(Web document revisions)
○ ○ ○

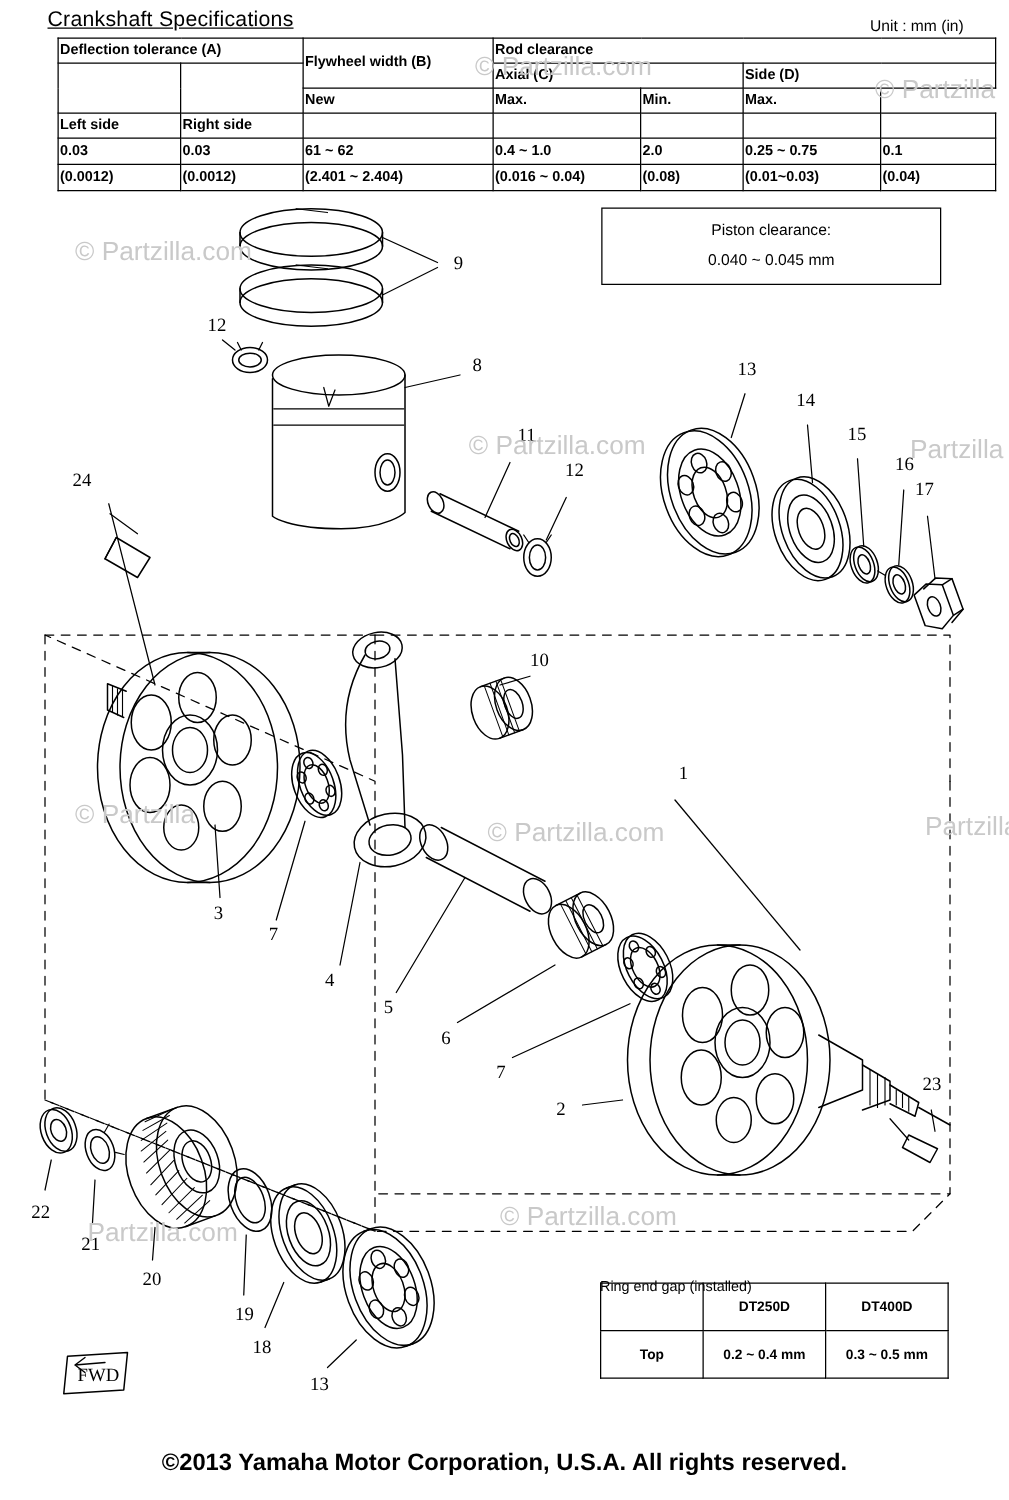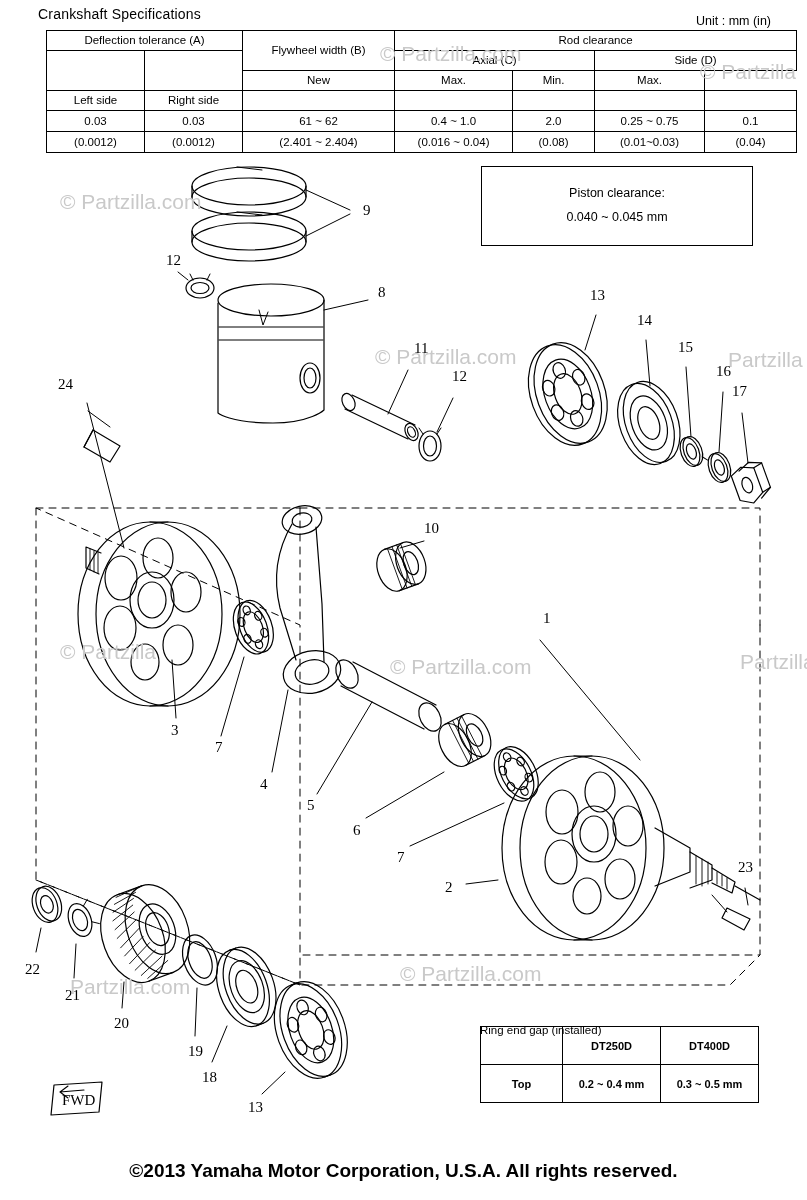--- a/index.html
+++ b/index.html
@@ -12,53 +12,53 @@
     position: relative;
     font-family: "Liberation Sans", sans-serif;
     color: #000;
     overflow: hidden;
   }
 
   
   .spec-title {
     position: absolute;
     left: 38px; top: 6px;
-    font-size: 14px;
+    font-size: 17px;
     letter-spacing: .2px;
+    text-decoration: underline;
   }
   .unit-label {
     position: absolute;
     right: 36px; top: 14px;
     font-size: 12.5px;
   }
 
   
   .spec-table {
     position: absolute;
     left: 46px; top: 30px;
     width: 714px;
     border-collapse: collapse;
     font-size: 11.5px;
     table-layout: fixed;
   }
   .spec-table td, .spec-table th {
     border: 1px solid #000;
-    text-align: center;
-    font-weight: normal;
+    font-weight: bold;
     padding: 2px 1px;
     height: 20px;
     line-height: 1.05;
   }
   .spec-table .tall { height: 21px; }
 
   
   .clear-box {
     position: absolute;
     left: 481px; top: 166px;
-    width: 272px; height: 80px;
+    width: 272px; height: 62px;
     border: 1px solid #000;
     display: flex;
     flex-direction: column;
     align-items: center;
     justify-content: center;
     font-size: 12.5px;
     line-height: 1.9;
   }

○ ○ ○

## TASK DESCRIPTION
Return the preceding entries verbatim, with the pictures excluded.

## ANSWER TO THE PROBLEM
--- a/index.html
+++ b/index.html
@@ -12,53 +12,53 @@
     position: relative;
     font-family: "Liberation Sans", sans-serif;
     color: #000;
     overflow: hidden;
   }
 
   
   .spec-title {
     position: absolute;
     left: 38px; top: 6px;
-    font-size: 14px;
+    font-size: 17px;
     letter-spacing: .2px;
+    text-decoration: underline;
   }
   .unit-label {
     position: absolute;
     right: 36px; top: 14px;
     font-size: 12.5px;
   }
 
   
   .spec-table {
     position: absolute;
     left: 46px; top: 30px;
     width: 714px;
     border-collapse: collapse;
     font-size: 11.5px;
     table-layout: fixed;
   }
   .spec-table td, .spec-table th {
     border: 1px solid #000;
-    text-align: center;
-    font-weight: normal;
+    font-weight: bold;
     padding: 2px 1px;
     height: 20px;
     line-height: 1.05;
   }
   .spec-table .tall { height: 21px; }
 
   
   .clear-box {
     position: absolute;
     left: 481px; top: 166px;
-    width: 272px; height: 80px;
+    width: 272px; height: 62px;
     border: 1px solid #000;
     display: flex;
     flex-direction: column;
     align-items: center;
     justify-content: center;
     font-size: 12.5px;
     line-height: 1.9;
   }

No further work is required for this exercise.